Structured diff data
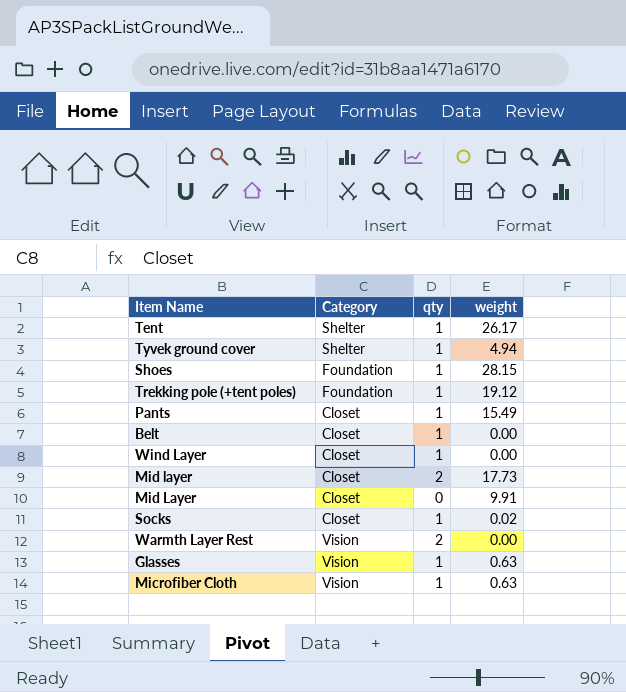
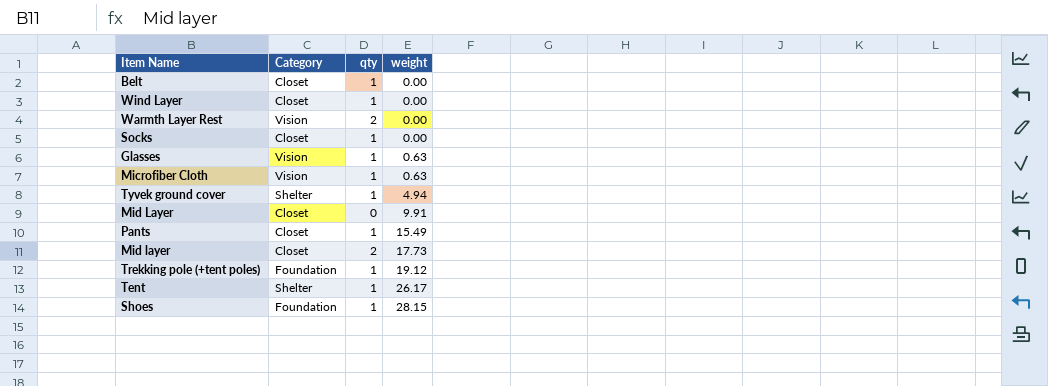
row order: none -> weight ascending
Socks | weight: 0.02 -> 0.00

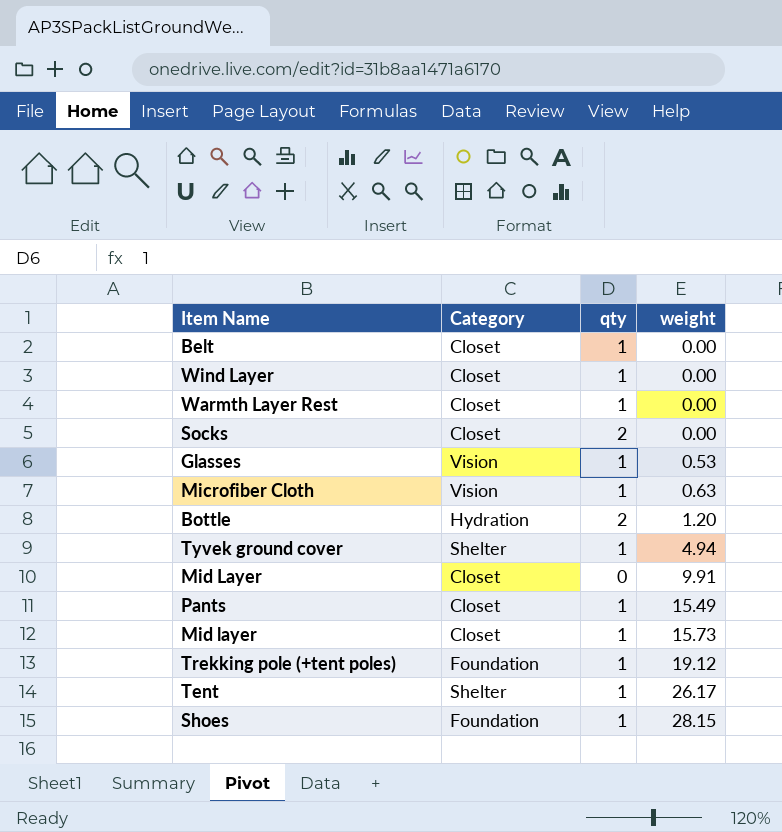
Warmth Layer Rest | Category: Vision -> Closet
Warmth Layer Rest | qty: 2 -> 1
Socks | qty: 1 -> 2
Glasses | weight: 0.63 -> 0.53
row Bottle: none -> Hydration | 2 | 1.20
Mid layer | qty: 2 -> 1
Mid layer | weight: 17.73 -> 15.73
...
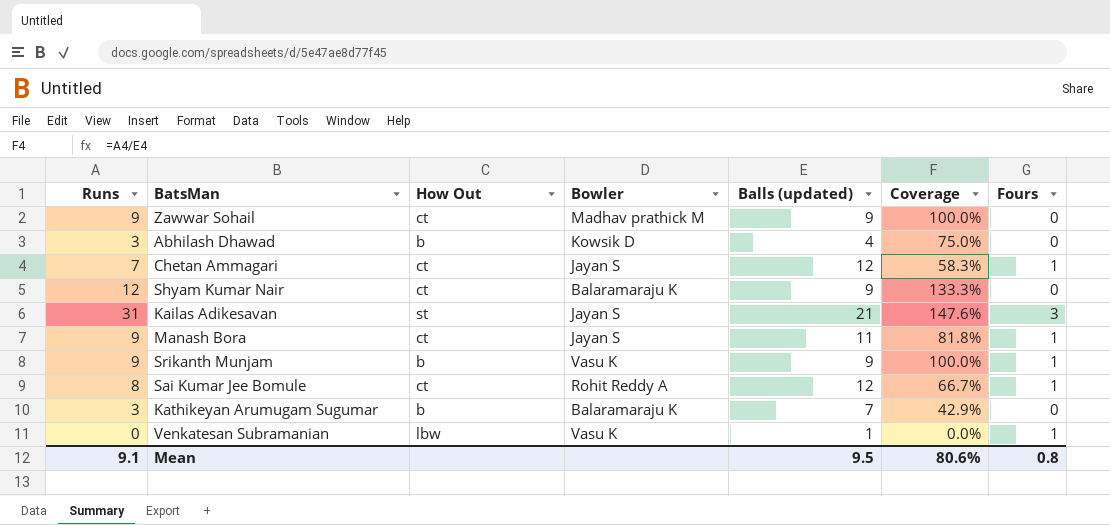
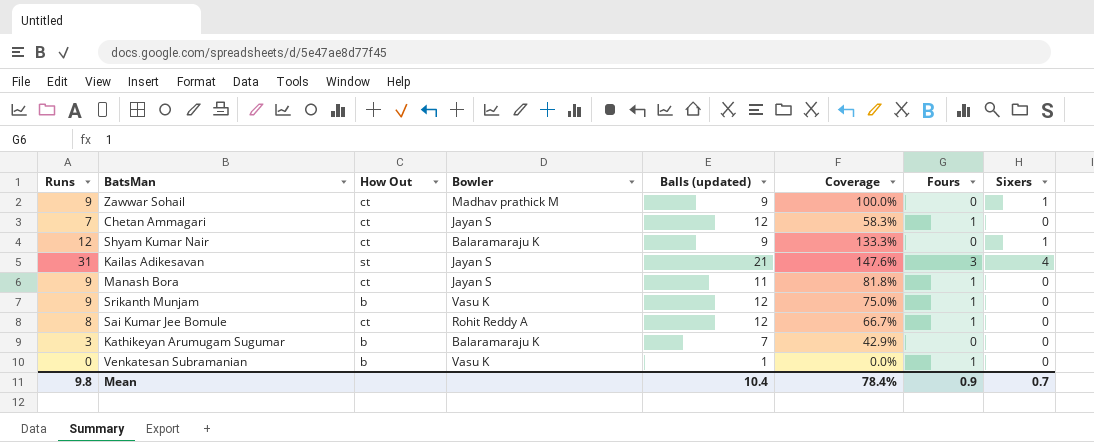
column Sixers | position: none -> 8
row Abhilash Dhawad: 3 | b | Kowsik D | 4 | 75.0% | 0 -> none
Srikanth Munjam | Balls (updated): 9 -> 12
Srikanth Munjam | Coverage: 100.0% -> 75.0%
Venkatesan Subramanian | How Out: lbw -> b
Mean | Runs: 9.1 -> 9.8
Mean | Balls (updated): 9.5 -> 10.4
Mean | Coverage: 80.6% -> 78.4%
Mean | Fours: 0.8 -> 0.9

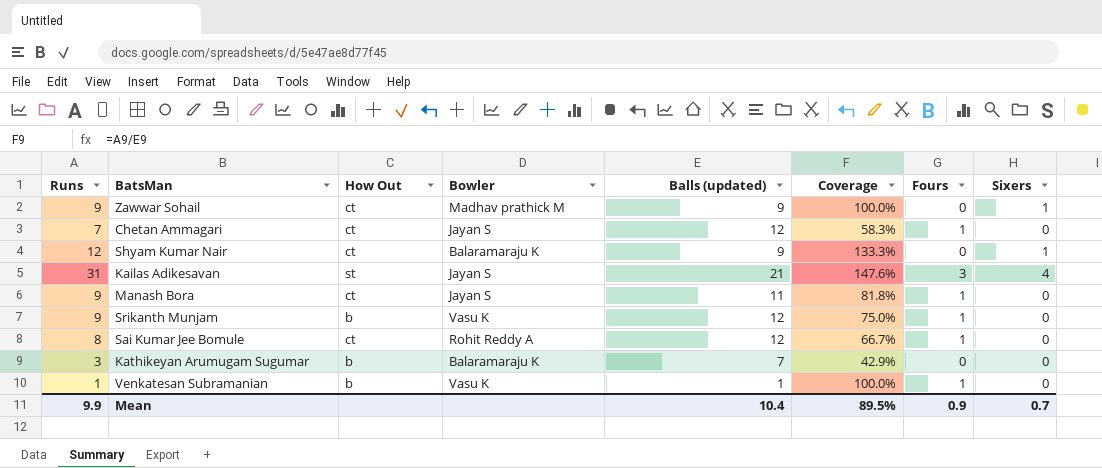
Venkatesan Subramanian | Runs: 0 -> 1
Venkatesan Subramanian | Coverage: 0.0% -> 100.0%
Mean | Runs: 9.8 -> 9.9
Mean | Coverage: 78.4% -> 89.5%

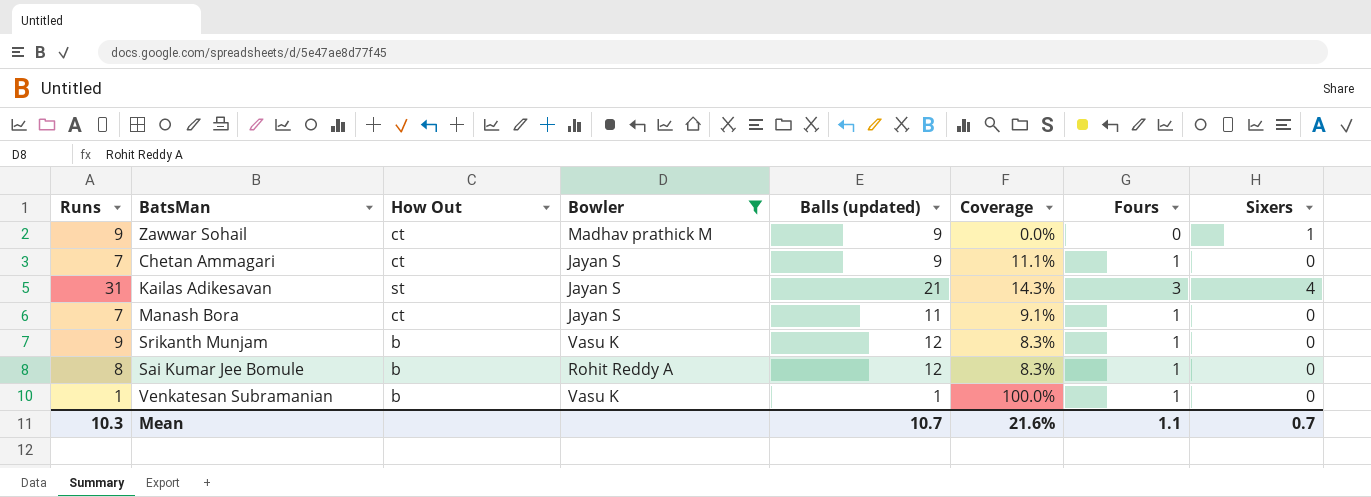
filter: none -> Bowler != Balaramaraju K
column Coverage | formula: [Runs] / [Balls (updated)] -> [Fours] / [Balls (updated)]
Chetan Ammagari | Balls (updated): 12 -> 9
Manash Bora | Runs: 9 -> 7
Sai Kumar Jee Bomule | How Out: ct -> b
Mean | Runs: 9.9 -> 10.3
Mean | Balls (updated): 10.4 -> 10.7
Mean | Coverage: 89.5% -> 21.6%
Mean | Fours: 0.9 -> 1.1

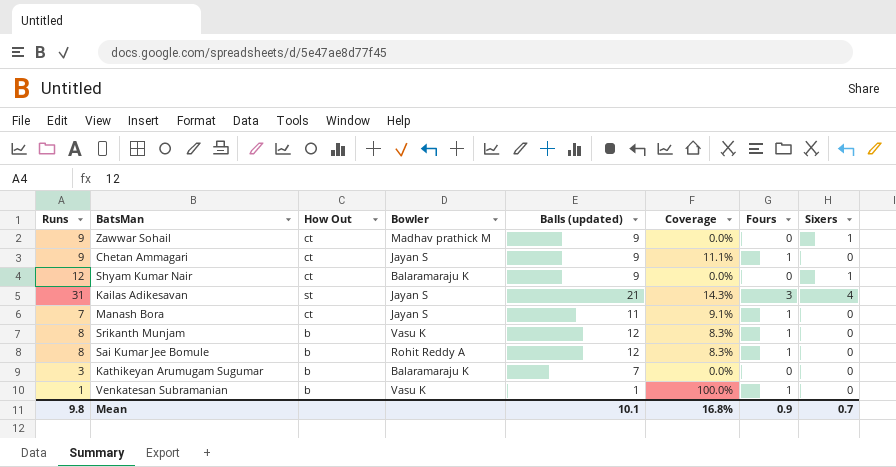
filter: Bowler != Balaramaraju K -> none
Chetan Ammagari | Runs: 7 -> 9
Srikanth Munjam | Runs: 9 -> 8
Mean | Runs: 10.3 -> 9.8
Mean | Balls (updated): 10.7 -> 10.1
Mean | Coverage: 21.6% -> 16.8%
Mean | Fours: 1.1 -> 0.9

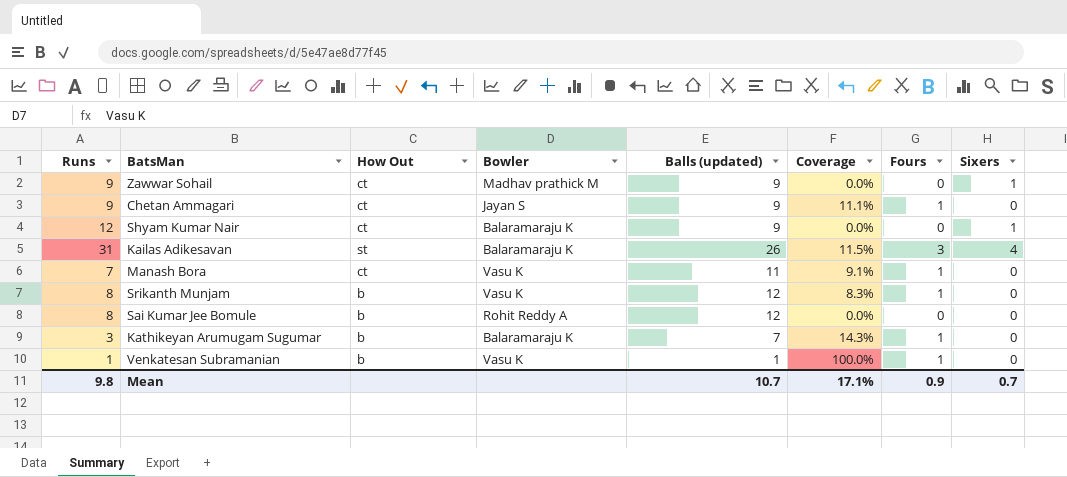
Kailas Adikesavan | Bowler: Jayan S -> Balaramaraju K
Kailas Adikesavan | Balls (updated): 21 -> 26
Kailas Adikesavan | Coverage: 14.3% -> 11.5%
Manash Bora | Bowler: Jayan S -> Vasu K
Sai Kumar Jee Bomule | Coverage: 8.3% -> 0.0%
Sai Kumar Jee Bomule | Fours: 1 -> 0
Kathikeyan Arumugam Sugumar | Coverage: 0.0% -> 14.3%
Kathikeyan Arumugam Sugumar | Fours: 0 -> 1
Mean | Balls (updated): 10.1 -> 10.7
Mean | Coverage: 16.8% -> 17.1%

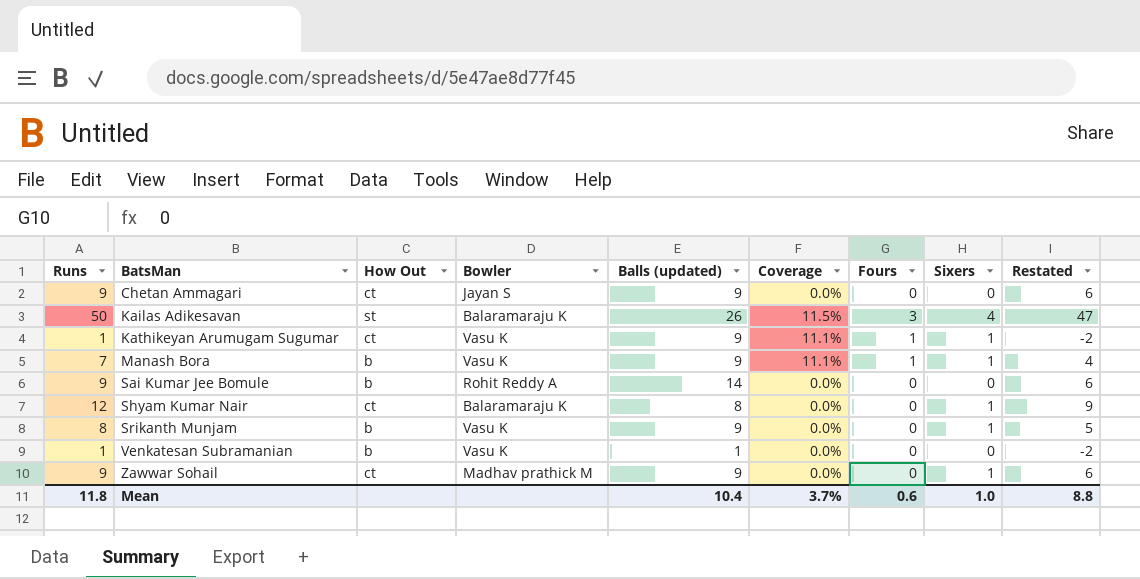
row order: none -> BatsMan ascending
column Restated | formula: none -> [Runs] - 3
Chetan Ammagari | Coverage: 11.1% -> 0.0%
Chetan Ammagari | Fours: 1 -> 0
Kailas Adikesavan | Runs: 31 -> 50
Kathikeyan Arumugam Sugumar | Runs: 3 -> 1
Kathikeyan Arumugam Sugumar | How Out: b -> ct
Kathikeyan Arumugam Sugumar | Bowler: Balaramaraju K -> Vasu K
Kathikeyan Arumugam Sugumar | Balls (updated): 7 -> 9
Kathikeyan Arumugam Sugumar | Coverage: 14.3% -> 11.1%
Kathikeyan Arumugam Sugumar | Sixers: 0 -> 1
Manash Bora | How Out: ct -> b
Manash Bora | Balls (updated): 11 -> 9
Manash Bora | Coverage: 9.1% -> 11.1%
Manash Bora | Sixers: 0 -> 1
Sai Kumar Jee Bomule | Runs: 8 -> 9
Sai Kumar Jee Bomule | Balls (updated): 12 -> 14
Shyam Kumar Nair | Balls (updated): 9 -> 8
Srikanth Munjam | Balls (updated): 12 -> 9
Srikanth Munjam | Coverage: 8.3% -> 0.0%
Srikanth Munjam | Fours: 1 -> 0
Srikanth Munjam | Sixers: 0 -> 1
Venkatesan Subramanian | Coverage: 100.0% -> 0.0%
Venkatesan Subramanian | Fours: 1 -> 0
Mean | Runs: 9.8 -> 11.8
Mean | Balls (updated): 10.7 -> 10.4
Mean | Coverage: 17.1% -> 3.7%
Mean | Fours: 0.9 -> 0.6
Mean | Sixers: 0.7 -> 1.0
--
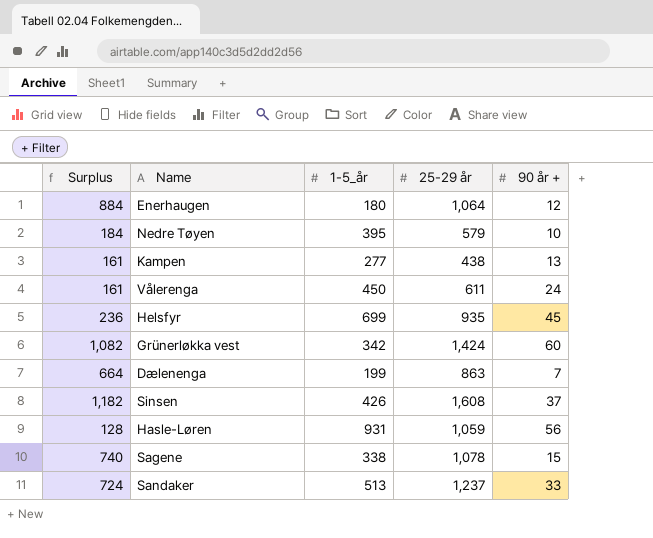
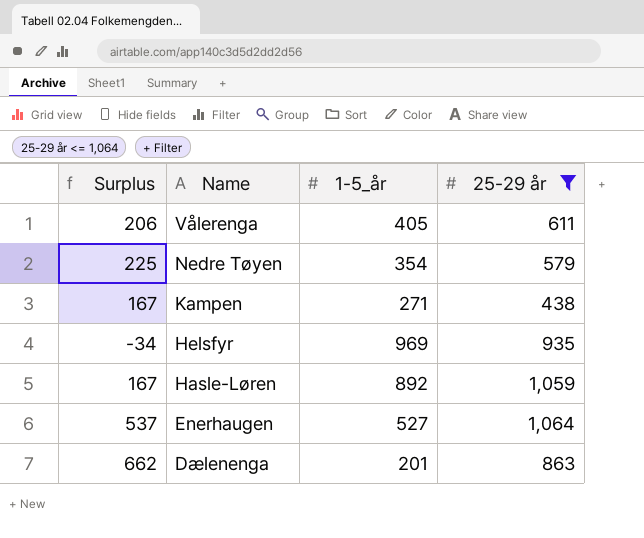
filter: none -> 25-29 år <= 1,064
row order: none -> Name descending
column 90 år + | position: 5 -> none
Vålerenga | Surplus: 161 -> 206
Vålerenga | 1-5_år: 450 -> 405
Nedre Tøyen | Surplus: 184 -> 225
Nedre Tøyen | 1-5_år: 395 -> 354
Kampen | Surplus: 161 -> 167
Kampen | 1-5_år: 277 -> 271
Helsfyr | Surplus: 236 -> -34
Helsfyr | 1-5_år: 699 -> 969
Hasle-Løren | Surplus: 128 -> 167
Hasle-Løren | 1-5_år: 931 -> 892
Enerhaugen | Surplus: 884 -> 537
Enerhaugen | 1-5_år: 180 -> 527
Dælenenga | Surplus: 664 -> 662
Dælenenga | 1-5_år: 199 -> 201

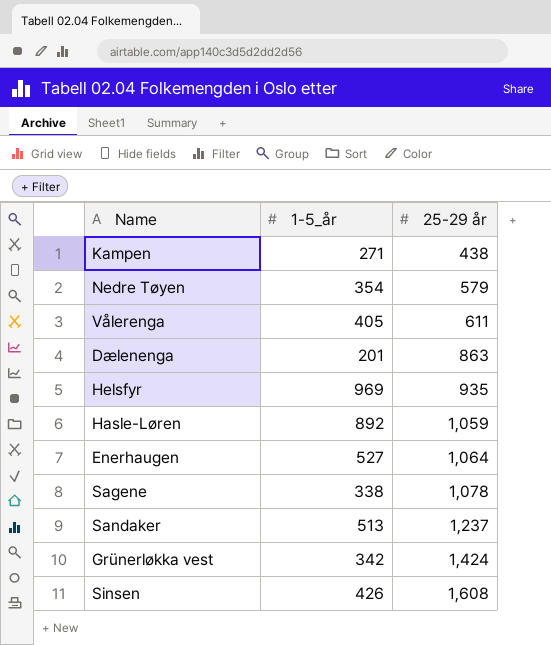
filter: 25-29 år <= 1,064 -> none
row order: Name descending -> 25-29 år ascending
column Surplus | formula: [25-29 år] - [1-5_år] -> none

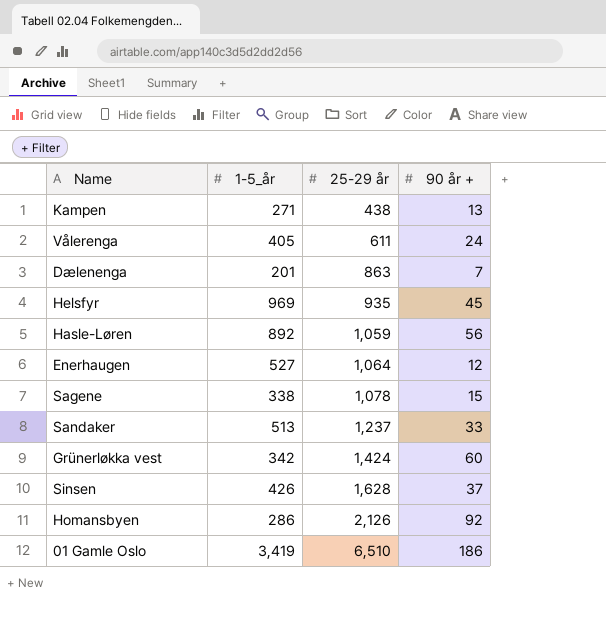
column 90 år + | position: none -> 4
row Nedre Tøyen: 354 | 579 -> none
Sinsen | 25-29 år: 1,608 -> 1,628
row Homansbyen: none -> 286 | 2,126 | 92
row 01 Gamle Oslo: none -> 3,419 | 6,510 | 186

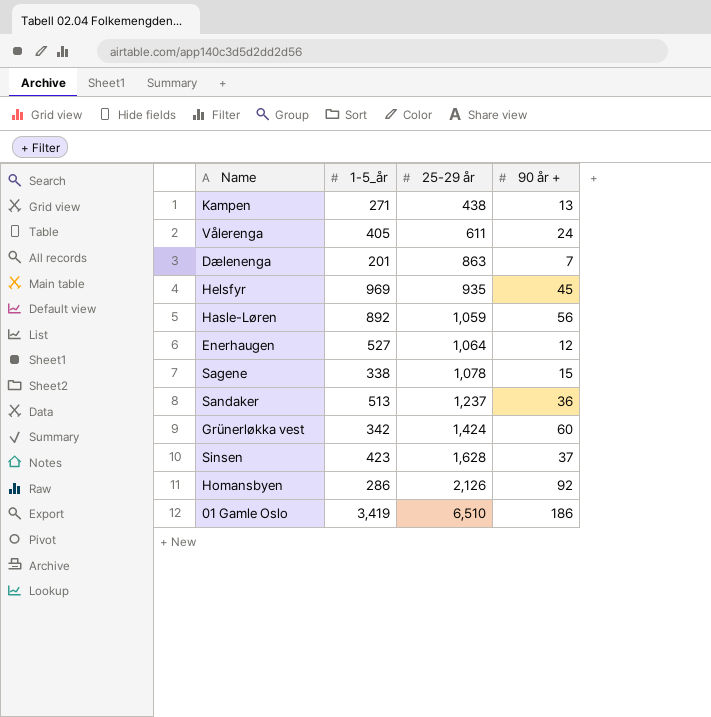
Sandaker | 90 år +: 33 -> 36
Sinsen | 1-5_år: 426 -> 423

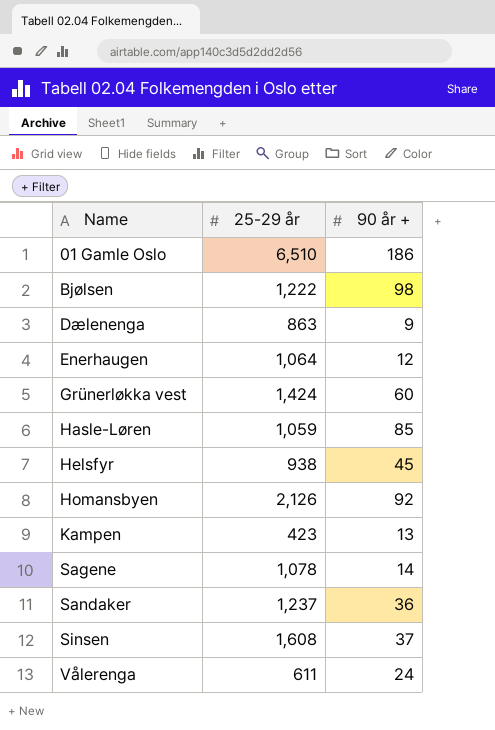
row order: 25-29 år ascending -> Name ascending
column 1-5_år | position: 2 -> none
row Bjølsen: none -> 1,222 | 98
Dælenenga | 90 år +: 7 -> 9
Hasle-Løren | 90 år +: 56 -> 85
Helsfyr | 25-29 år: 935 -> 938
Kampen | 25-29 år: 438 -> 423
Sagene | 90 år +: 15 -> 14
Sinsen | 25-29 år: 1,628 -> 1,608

**DIRECTIONS FOR THIS TASK**:
Where a line of the data contains "Chetan", copy that line.

**EXERCISE RESPONSE**:
Chetan Ammagari | Balls (updated): 12 -> 9
Chetan Ammagari | Runs: 7 -> 9
Chetan Ammagari | Coverage: 11.1% -> 0.0%
Chetan Ammagari | Fours: 1 -> 0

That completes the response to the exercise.